New York Times best-selling author and behavioral science writer (and one of Ceridian’s 2017 INSIGHTS keynote speakers) Daniel Pink says in his new book that we should use our daily mood and mental patterns more strategically at work.
Pink used a range of studies – psychological, biological, and economic – to inform the research for When: The Scientific Secrets of Perfect Timing. Speaking with NPR, Pink says he found that people tend to move through the day in three stages – a peak, a trough and a recovery – during which our energy and thinking patterns change. During peak times, which for most people is in the morning, we’re better at analytical work. He adds that mood follows a similar pattern, which also affects performance.
What does this mean? As noted in Quartz, we should use these patterns to be more strategic about our workdays, especially meetings.

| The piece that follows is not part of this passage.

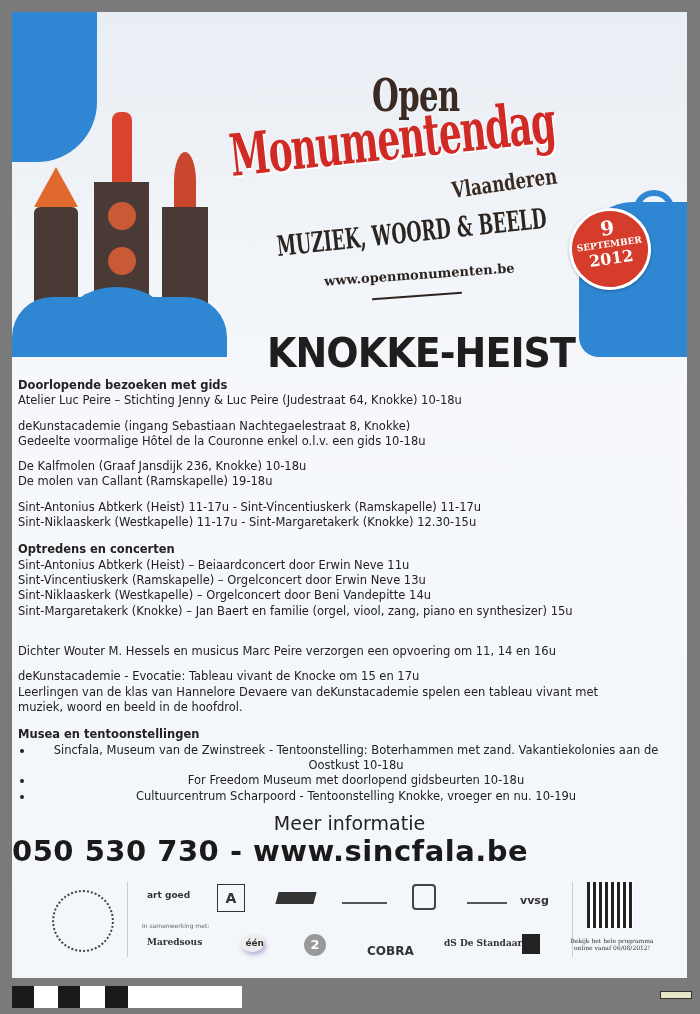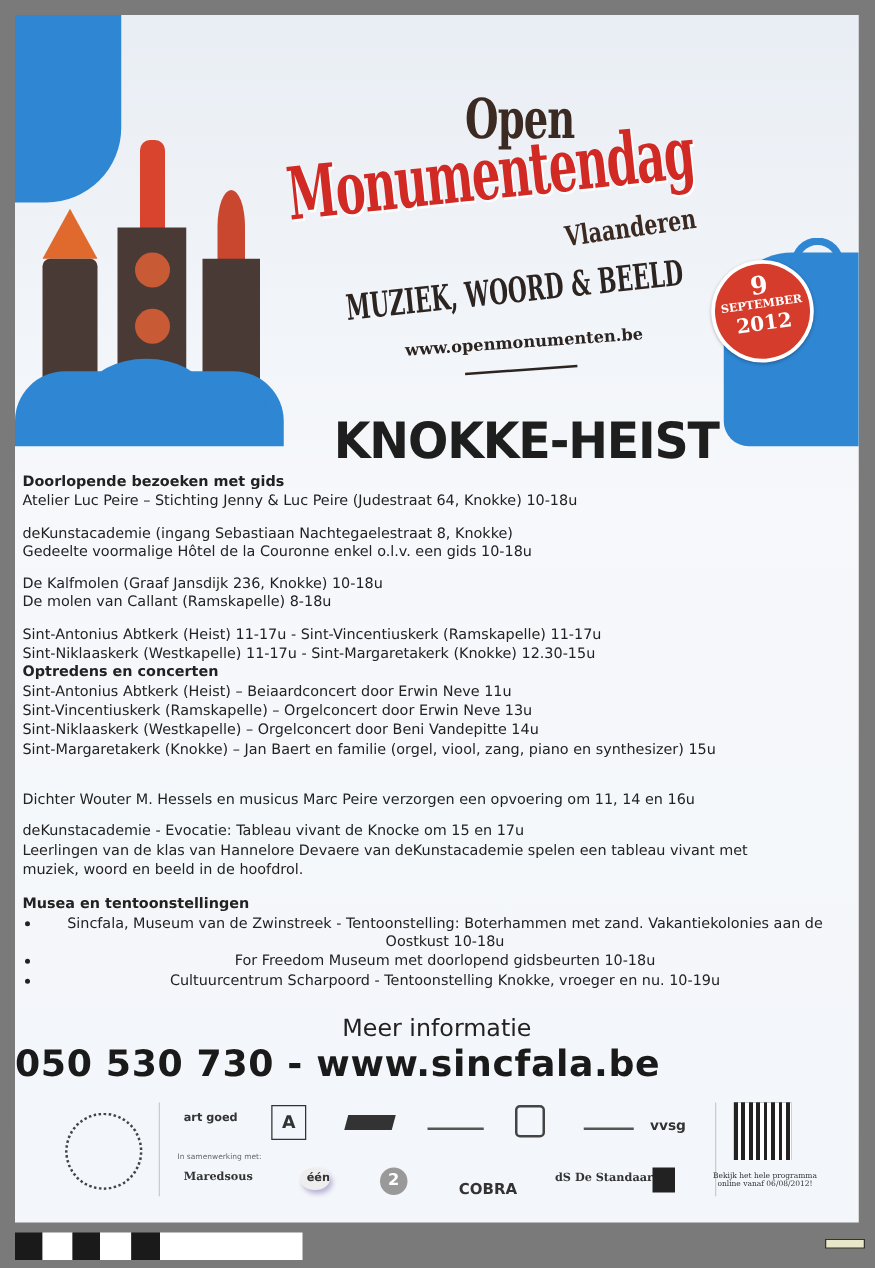"De molen van Callant (Ramskapelle)" span { text: 8-18u -> 19-18u }
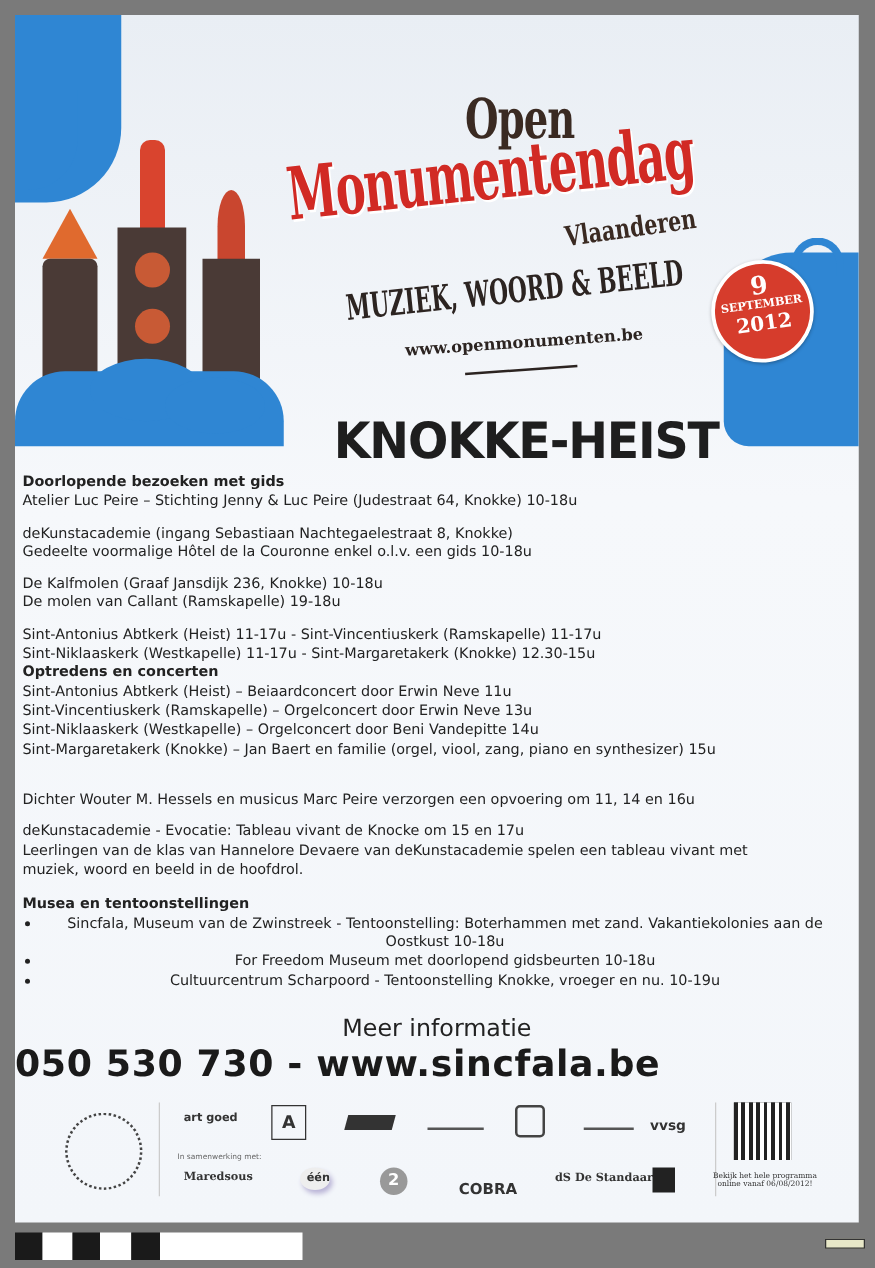"Sint-Antonius Abtkerk (Heist) 11-17u -" p { margin-bottom: 0 -> 12px }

“’The only criterion we use [for meetings] is availability,’ says Pink. What we should all be doing instead, he says, is treating timing as a strategic decision, because our mood and mental capacities fluctuate dramatically throughout the day.”
LinkedIn’s monthly U.S. workforce report for March 2018 highlights the skills gap employers and employees alike are facing in today’s world of work.
While the report specifically dives into the banking and financial industries, its takeaways regarding the skills gap are applicable across industries.
In particular, employers can narrow the gap by being aware of their own labor market dynamics, and equipping their employees with the appropriate education and skills, not just for their current state, but future as well.
This is where HR leadership can have a strategic impact by reimagining their talent management strategies and employee experience. A greater focus on building leaders from within with on-going education and training helps leading organizations stay ahead.
For this year’s International Women’s Day, one of the messages that emerged for employers as brands, thought leaders and individuals shared their stories, their action plans and their progress is that communication is key to creating a culture of change.
Big brands were demonstrative of their support for gender equality, with several prominently featuring their own female employees as part of their campaigns.
This Swedish financial trade union launched a video sharing how children react to the concept of the gender gap, with the goal of communicating to the industry’s younger workers that gender equality is a priority.
And Google parsed its search data. Workplace representation, access to education and sexual harassment were three of the top search interest topics in the past week. Of the top five searched “how to” questions about gender equality in the last year, one was “How to improve gender equality in the workplace.”
Employers, take note – supporting these conversations and creating a platform for them in the workplace is a critical step towards progress.